Nurses’ strikes ended in England in June after failing to secure enough votes for more action, but the unions will hold another ballot later this year to refresh its strike mandate.

The audience member continued: “We are striking for pay, we are striking because we feel undervalued but we are also striking for patient safety, so when we’re accused of putting patients at risk, I say, patients are at risk every single day of the week.

“We’ve got 700 people on waiting lists, we’ve got 140,000 vacancies, people are dying on waiting lists, people are dying in the back of ambulances, and this cannot go on.

″The government needs to get real and address the situation.”

Health secretary Steve Barclay has come under fire after admitting earlier this month that he had not sat down with the NHS strikers for four months.

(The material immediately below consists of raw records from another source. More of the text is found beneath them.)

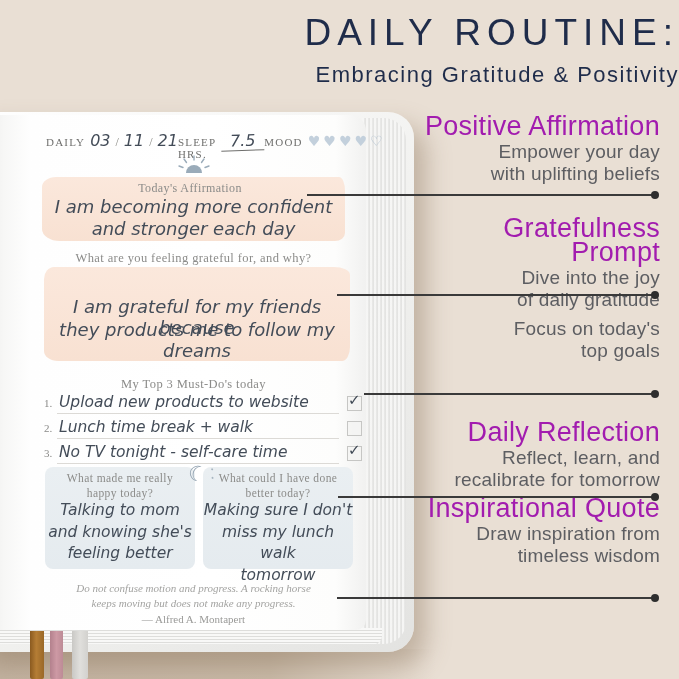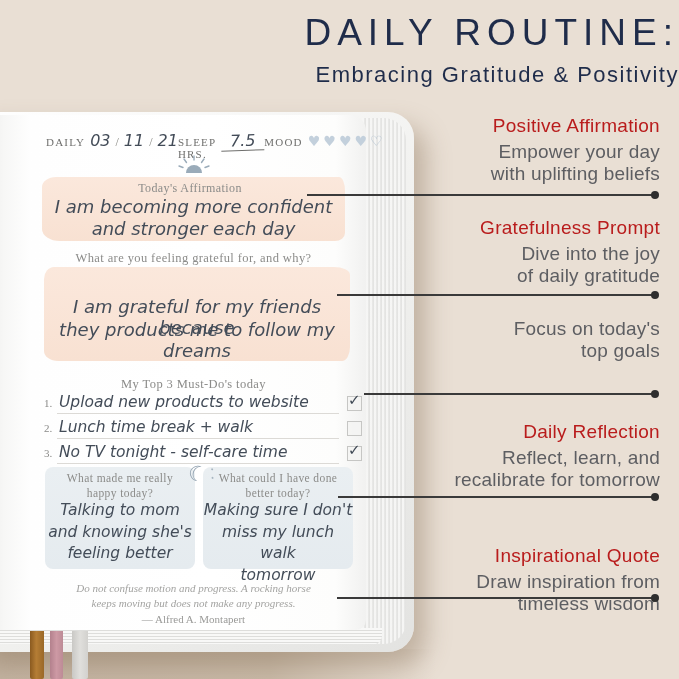--- a/index.html
+++ b/index.html
@@ -76,23 +76,23 @@
      font-family:"Liberation Serif",serif;font-style:italic;font-size:11px;color:#a3a3a1;}
   .q1{top:582px;} .q2{top:597px;text-align:center;}
   .q-attr{top:613px;font-style:normal;color:#9a9a98;}
   
   .ribbon{position:absolute;top:631px;height:48px;z-index:9;border-radius:0 0 2px 2px;}
   .ribbon-brown{left:30px;width:14px;background:linear-gradient(90deg,#8a5a20,#b57d35 45%,#9a6827);}
   .ribbon-pink{left:50px;width:13px;background:linear-gradient(90deg,#b3818d,#cd99a4 50%,#bd8b96);}
   .ribbon-silver{left:72px;width:16px;background:linear-gradient(90deg,#c9c8c5,#e0dfdc 50%,#d2d1ce);}
   
   .callout{position:absolute;right:19px;width:250px;text-align:right;z-index:6;}
-  .co-head{font-size:19px;line-height:24px;color:#b91c1c;letter-spacing:.3px;margin-bottom:3px;}
+  .co-head{font-size:27px;line-height:24px;color:#a21caf;letter-spacing:.3px;margin-bottom:3px;}
   .co-sub{font-size:19px;line-height:22px;color:#5d5e62;letter-spacing:.2px;}
-  .co1{top:114px;} .co2{top:216px;} .co3{top:318px;} .co4{top:420px;} .co5{top:544px;}
+  .co1{top:114px;} .co2{top:216px;} .co3{top:318px;} .co4{top:420px;} .co5{top:496px;}
   .conn{position:absolute;height:2px;background:#3a3a3a;z-index:8;}
   .conn::after{content:"";position:absolute;right:-2px;top:-3px;width:8px;height:8px;
      border-radius:50%;background:#2e2e2e;}
   .ln1{top:194px;left:307px;width:350px;}
   .ln2{top:294px;left:337px;width:320px;}
   .ln3{top:393px;left:364px;width:293px;}
   .ln4{top:496px;left:338px;width:319px;}
   .ln5{top:597px;left:337px;width:320px;}
 </style>
 </head>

The government has instead introduced the Strikes (Minimum Service Levels) Act this year, which ensured union members had to provide a minimum level of service.

But, the nurse in the Question Time audience pointed out that unions already put in minimum service levels, adding: “This is nothing new.”

She continued: “And I would say we welcome the government saying we want minimum staff in – but we want minimum staff in every day of the week.

“I’ve worked in the NHS for almost 20 years. I did shifts nearly 15 years ago that were 27 hours long because there were no nurses to take over because we were so short-staffed.

“Now that was nearly 15 years ago – and here we are now with a government talking about minimum service levels.

“Frankly, that is an insult to us all.”